### Exercise requirements
Let your answer be the line containing "Kondomi Pasante 09-0P2N-NHVT: 6" and every line below it to the end of the records, copied exactly.

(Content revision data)
◇ ◇ ◇ ◇

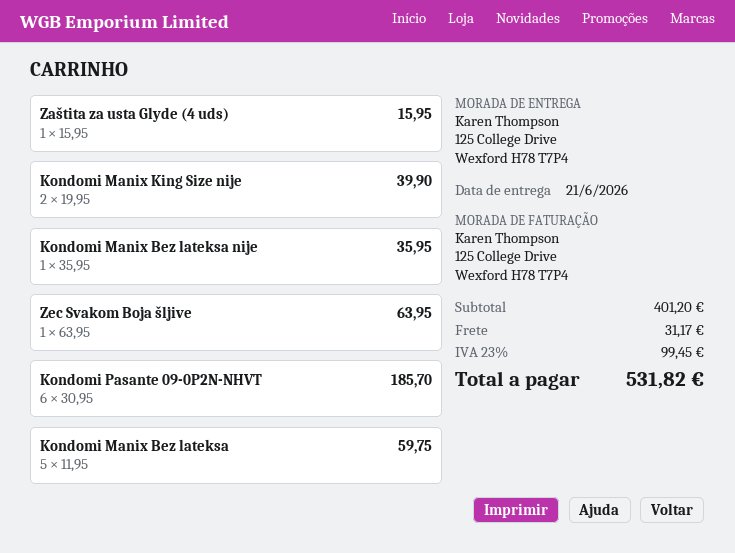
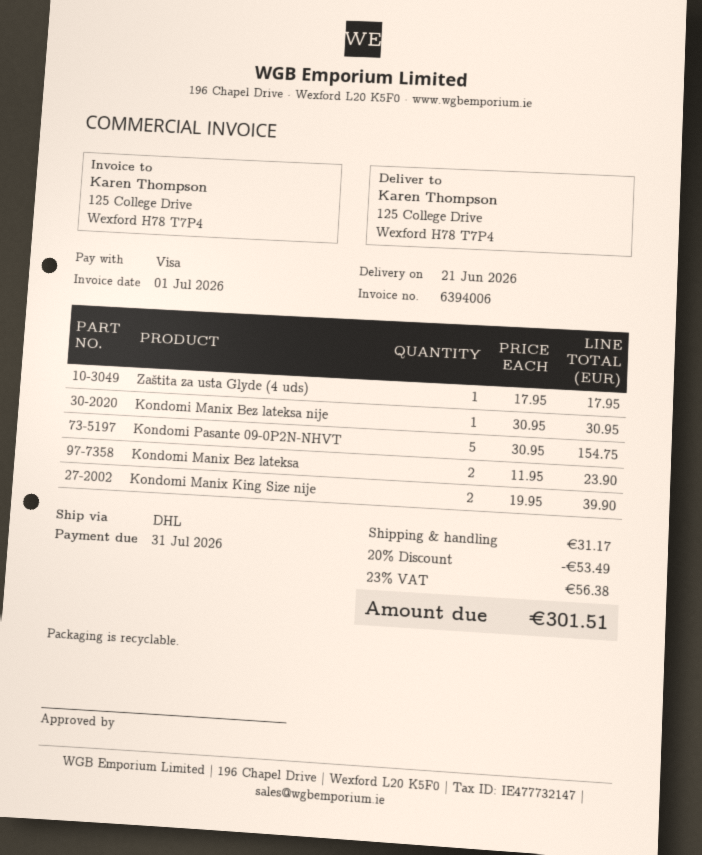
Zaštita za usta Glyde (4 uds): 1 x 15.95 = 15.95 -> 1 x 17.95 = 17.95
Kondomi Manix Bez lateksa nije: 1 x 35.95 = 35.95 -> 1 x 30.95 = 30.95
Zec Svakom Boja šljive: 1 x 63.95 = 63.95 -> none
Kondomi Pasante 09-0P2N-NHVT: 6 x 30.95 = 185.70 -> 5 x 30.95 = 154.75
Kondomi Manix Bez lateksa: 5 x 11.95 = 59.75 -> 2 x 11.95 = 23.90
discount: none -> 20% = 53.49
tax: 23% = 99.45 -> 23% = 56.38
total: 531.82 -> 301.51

◇ ◇ ◇ ◇

### Response to the exercise
Kondomi Pasante 09-0P2N-NHVT: 6 x 30.95 = 185.70 -> 5 x 30.95 = 154.75
Kondomi Manix Bez lateksa: 5 x 11.95 = 59.75 -> 2 x 11.95 = 23.90
discount: none -> 20% = 53.49
tax: 23% = 99.45 -> 23% = 56.38
total: 531.82 -> 301.51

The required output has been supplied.